Coming now to matters belonging to Mr. Low’s special province, I must first mention his discovery of an interesting freak of Nature. “Near the western end of McKenzie Bay,” it seems, “is a low cone of dark, rotten serpentine, peculiar on account of its magnetic attraction, the compass pointing to it from all directions within a radius of half a mile.”

A geological report is, of course, a solemn, technical, and unsensational document. The business of a geologist is to identify the rocks, seen and unseen, the word “rocks,” in its scientific application, including pretty well every constituent of the globe save water and air. The geologist does not mine for gold, silver, and precious stones; he merely decides whether and where it would be worth while to mine for them. His task is to go in advance and prepare the way for the prospector.

Thus Mr. Low’s report does little more than hint at mineral wealth. Having confirmed the discovery of a large mass of gold-bearing quartz, he states the conditions under which similar bodies may perhaps be found in neighbouring localities. As to copper, we have to be content with the information that “in a number of places good signs of ore are seen in diabase schists.” Concerning iron, a “locality of promise” is indicated. With regard to asbestos, which lends itself to readier identification, we have more definite information. “All the areas of serpentine discovered in the region up to the present time,” Mr. Low’s report bears witness, “contain veins of asbestos, and in many places these veins are of sufficient size and number to form valuable deposits as soon as a railway is built to the shores of Chibougamau Lake.”

Mr. Low made the return journey in fine style, “shooting all the rapids along the river,” and arriving at Lake St. John on September 1st. Thus his explorations occupied more than nine weeks, and—rendering testimony on yet another important point—he mentions a sustained experience of fine weather, “not a day having been lost by rain or head-winds.”

Thus by following in the footsteps of a scientific scout of civilisation, we have had a peep at one morsel of a huge territory which man has scarcely begun to utilise. There are no means of measuring its natural resources; we know only that they are vast. Conjecture may, however, be based on analogy. The present population of Quebec is practically restricted to a tenth part of the province. What is being done in that tenth part does not by any means represent finality, since development in many districts is still at an early stage. Nevertheless, the achievements of a part supply a clue to the possibilities of the whole, so I will mention a few instructive facts.
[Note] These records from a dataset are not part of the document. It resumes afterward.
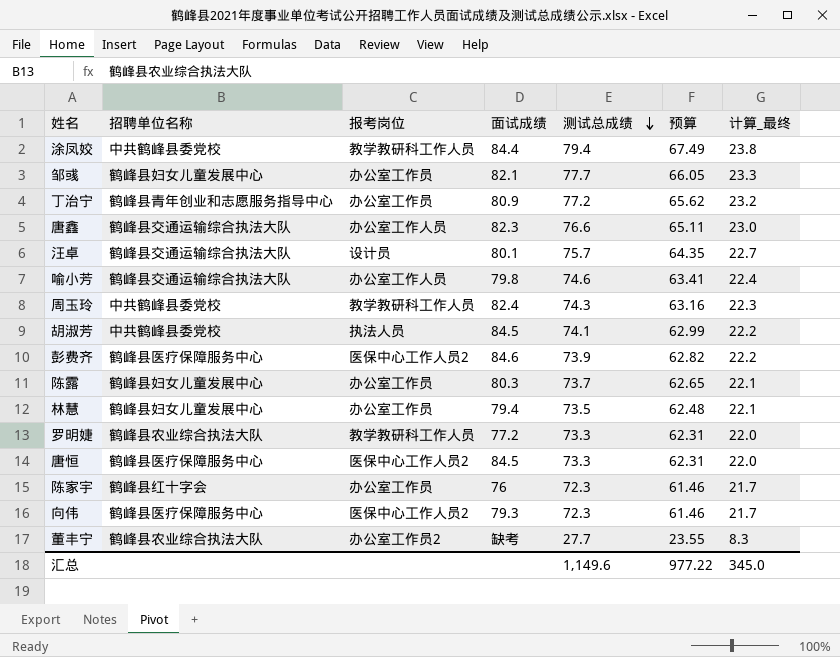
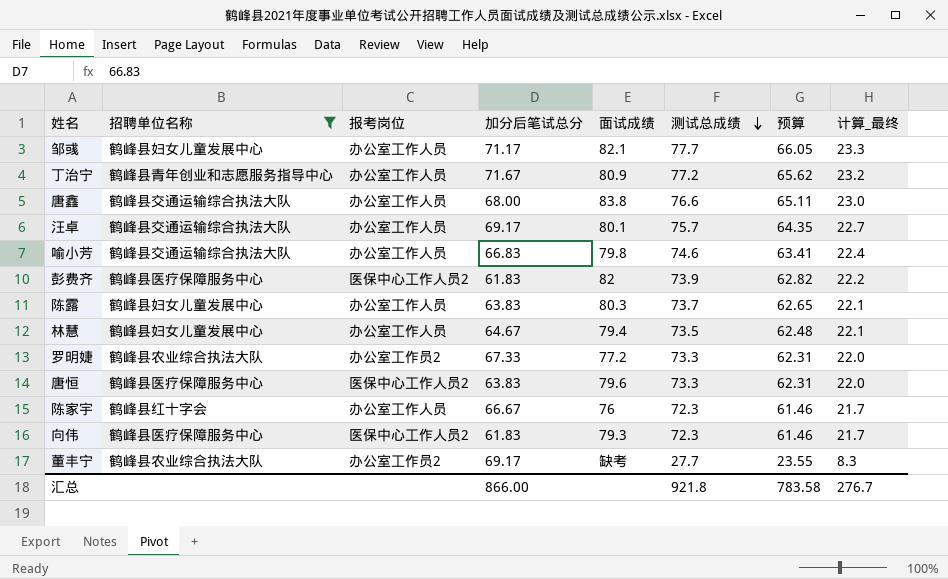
filter: none -> 招聘单位名称 != 中共鹤峰县委党校
column 加分后笔试总分 | position: none -> 4
邹彧 | 报考岗位: 办公室工作员 -> 办公室工作人员
丁治宁 | 报考岗位: 办公室工作员 -> 办公室工作人员
唐鑫 | 面试成绩: 82.3 -> 83.8
汪卓 | 报考岗位: 设计员 -> 办公室工作人员
彭费齐 | 面试成绩: 84.6 -> 82
陈露 | 报考岗位: 办公室工作员 -> 办公室工作人员
林慧 | 报考岗位: 办公室工作员 -> 办公室工作人员
罗明婕 | 报考岗位: 教学教研科工作人员 -> 办公室工作员2
唐恒 | 面试成绩: 84.5 -> 79.6
陈家宇 | 报考岗位: 办公室工作员 -> 办公室工作人员
汇总 | 测试总成绩: 1,149.6 -> 921.8
汇总 | 预算: 977.22 -> 783.58
汇总 | 计算_最终: 345.0 -> 276.7

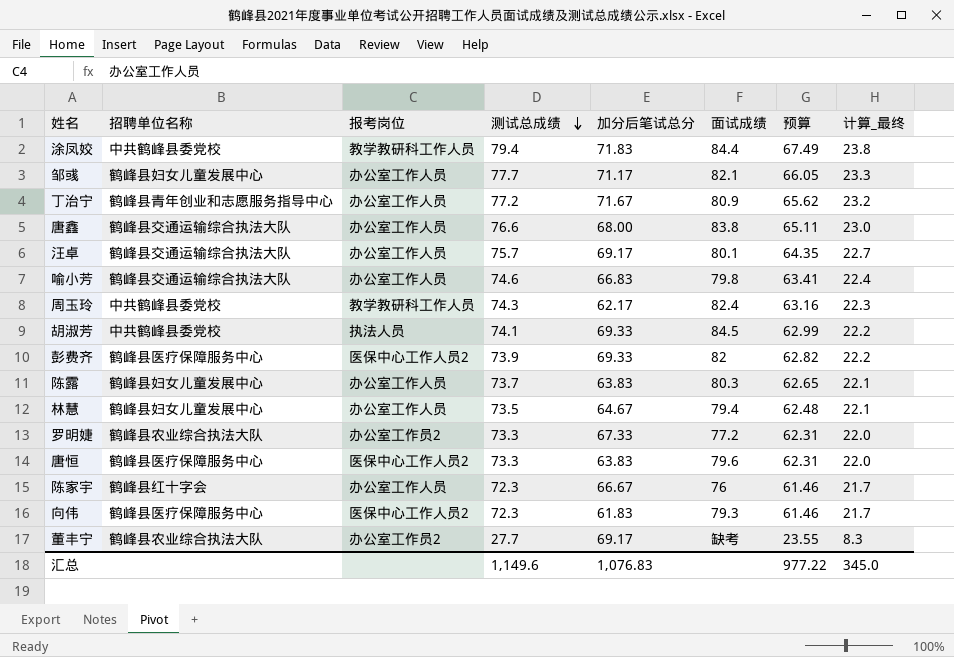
filter: 招聘单位名称 != 中共鹤峰县委党校 -> none
column 测试总成绩 | position: 6 -> 4
彭费齐 | 加分后笔试总分: 61.83 -> 69.33
汇总 | 测试总成绩: 921.8 -> 1,149.6
汇总 | 加分后笔试总分: 866.00 -> 1,076.83
汇总 | 预算: 783.58 -> 977.22
汇总 | 计算_最终: 276.7 -> 345.0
Last year some fifty million bushels of oats were grown in the province of Quebec; and since to most persons 50,000,000 is an indefinite total, and only vaguely impressive, like 5,000,000 or 500,000,000, I may mention, for the purpose of affording the reader a standard of comparison, that in 1909 the quantity of that grain grown in Scotland—the national head-quarters of oat-cakes and porridge—was only thirty-eight million bushels. Let me quote another item from the long list of products yielded by the fraction of Quebec province that is at present under cultivation. The French-Canadians and their neighbours annually grow about seventeen million bushels of potatoes, or enough to supply the entire population of Ireland from one year’s end to another, allowing for a consumption of 2½ lbs. per week for every man, woman and child. They also grow enough tobacco (principally black and strong kinds, but including a good deal of Havana) to meet the annual requirements of over a million moderate smokers; while Quebec’s immense quantities of apples, cheese, cherries, butter, pears, pumpkins and melons also provide the statistician with much food for thought.

And, while I am about it, let me give a hint or two with reference to the present mineral output of the province. Note, then, that in 1909 some three thousand miners received £270,000 as wages for wresting £459,000 worth of asbestos from the serpentine rocks of Quebec—a region which in the same year enriched the world with over a million barrels of Portland cement (representing a value of £263,000), besides noteworthy quantities of copper, graphite, marble, granite, phosphate, mica, chromite, and ochres.